A long, keenly thrilling silence followed, broken only by the sound of the younger girl's repressed weeping.

It was one of those pauses during which men and women forget that they are men and women, that the world is the world, or that life is life. Every human consideration loses weight, and one is stunned into heaven or oblivion, according to his or her preparation for such an entry to either state.

The two friends remained seated side by side, facing the wonderful valley in all its rich beauty of varied colorings; but neither saw valley or color, neither remembered for a little what she was or where she was. Alva, with her hands linked around her knees, was out and away into another existence; Lassie, her eyes deadened and darkened with a horror too acute for any words to relieve, sat still beside her, and knew nothing for the time being but a fearful throbbing in her temples – a black cloud smothering her whole brain – and tears.

It was Lassie who broke the silence at last, trying hard to speak evenly. "But, Alva, I never knew … when did you learn to love him … why – " her voice died again just there, and she buried her face on the other's shoulder.

Alva laid her hand upon the little hand that shook under a fresh stress of emotion, and said gently, her tone one of deepest pity: "Shall I tell you all about it? Would you like to know the whole story?"

"Oh, yes, yes, – so much."

"You'll try to be patient and give yourself time to really see how things may be to one who is altogether outside of your way of thinking, won't you, dear? You won't pass judgment too quickly?"

"I'll try.
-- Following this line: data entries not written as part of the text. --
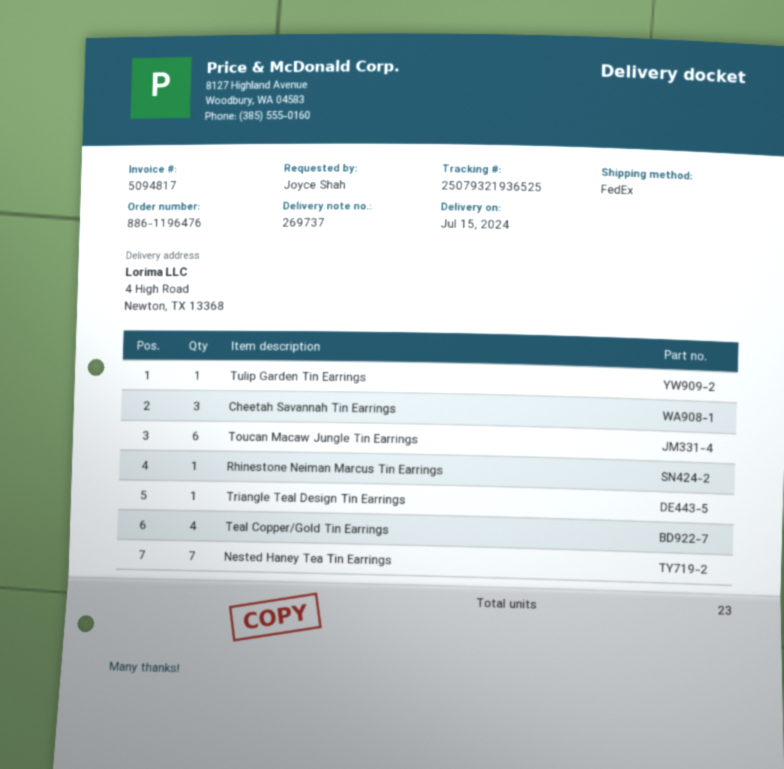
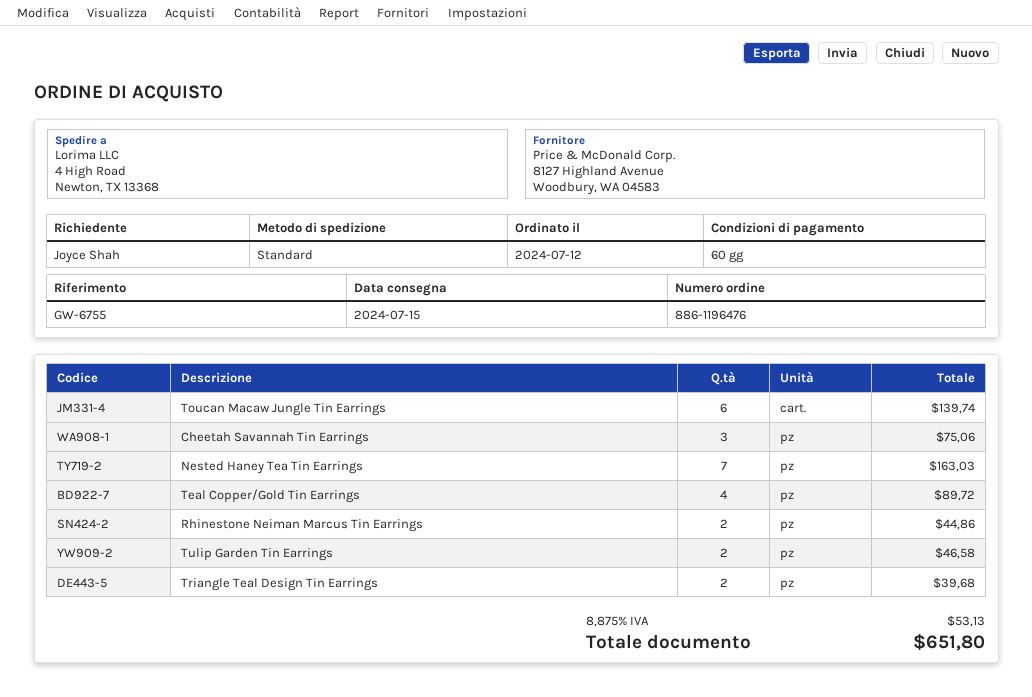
shipping method: FedEx -> standard
Tulip Garden Tin Earrings: 1 -> 2
Rhinestone Neiman Marcus Tin Earrings: 1 -> 2
Triangle Teal Design Tin Earrings: 1 -> 2

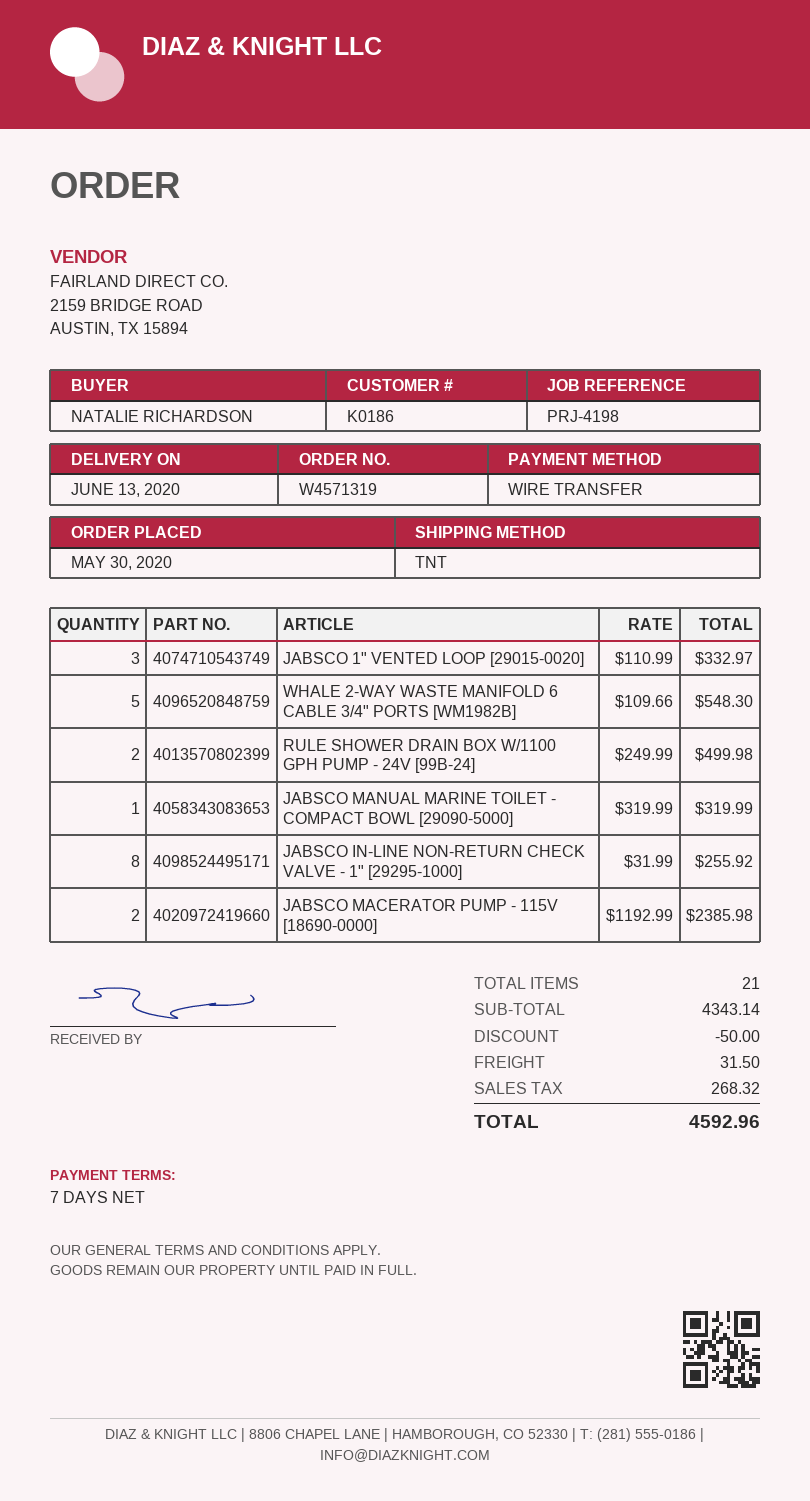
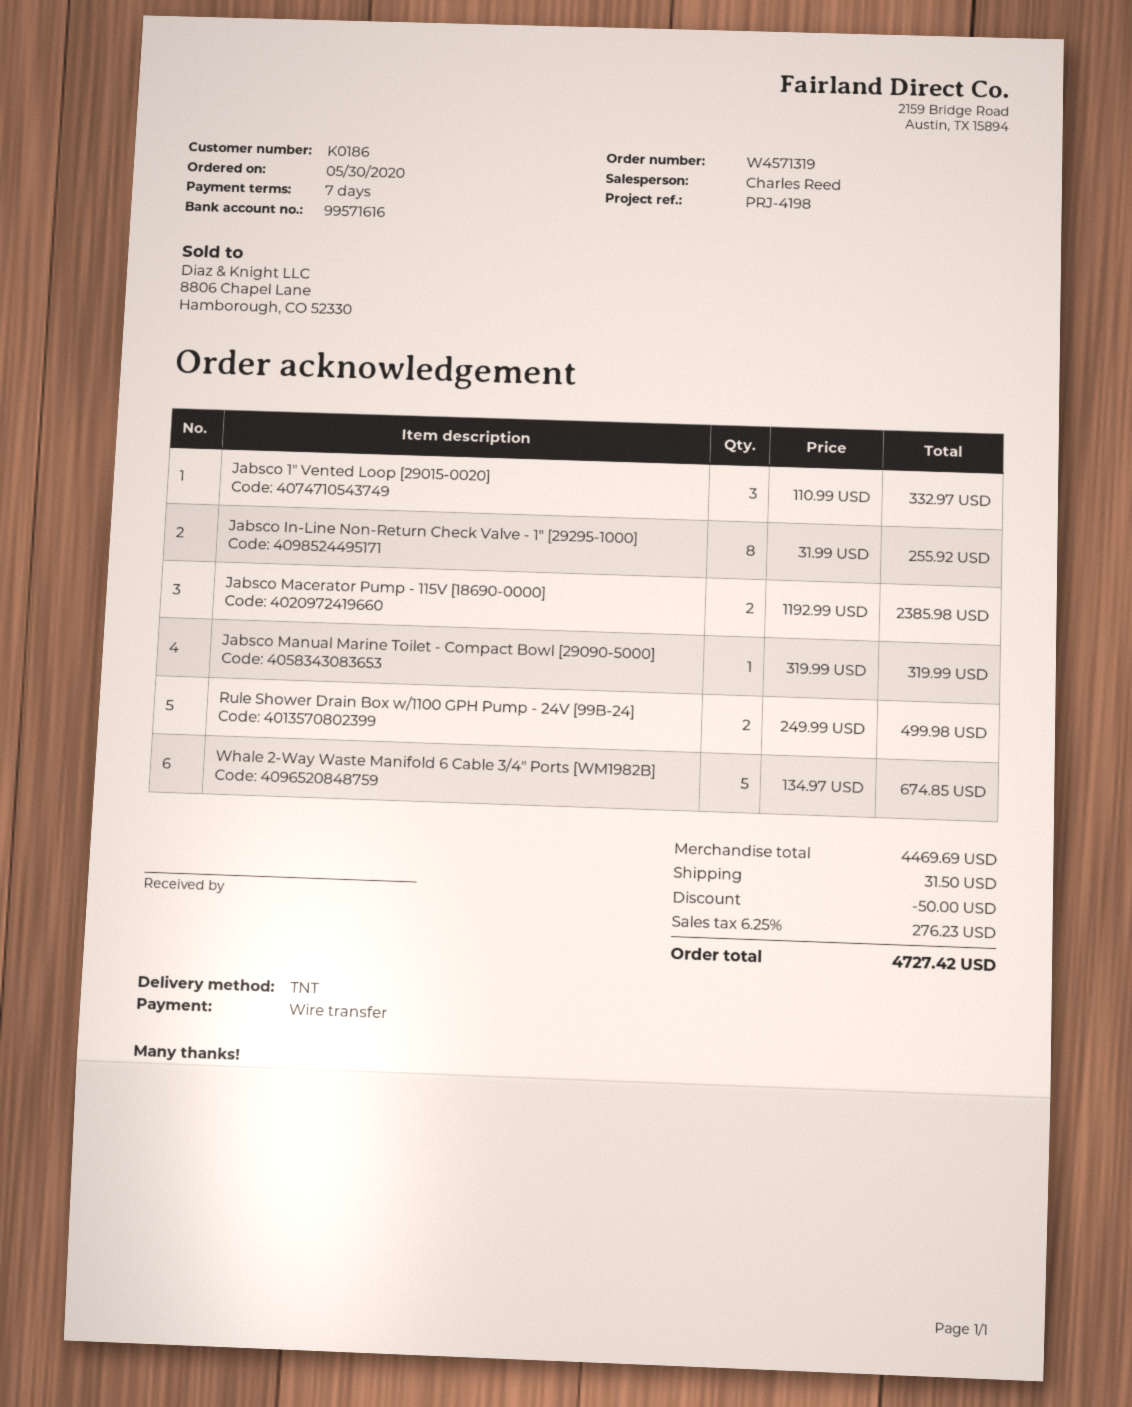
WHALE 2-WAY WASTE MANIFOLD 6 CABLE 3/4" PORTS [WM1982B]: 5 x 109.66 = 548.30 -> 5 x 134.97 = 674.85
subtotal: 4343.14 -> 4469.69
tax: 268.32 -> 276.23
total: 4592.96 -> 4727.42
Indeed, I will, as well as I can – "

Alva pressed the hand. "Dear little girl," she said, very tenderly, "you see I look at even you with quite different eyes from those with which the ordinary person sees you. If you could only see things as I do, you'd see everything so much more clearly. How can I put it all straight for you? When even my love for you is not at all what any other gives you."

Lassie lifted up her head. "How do you mean?"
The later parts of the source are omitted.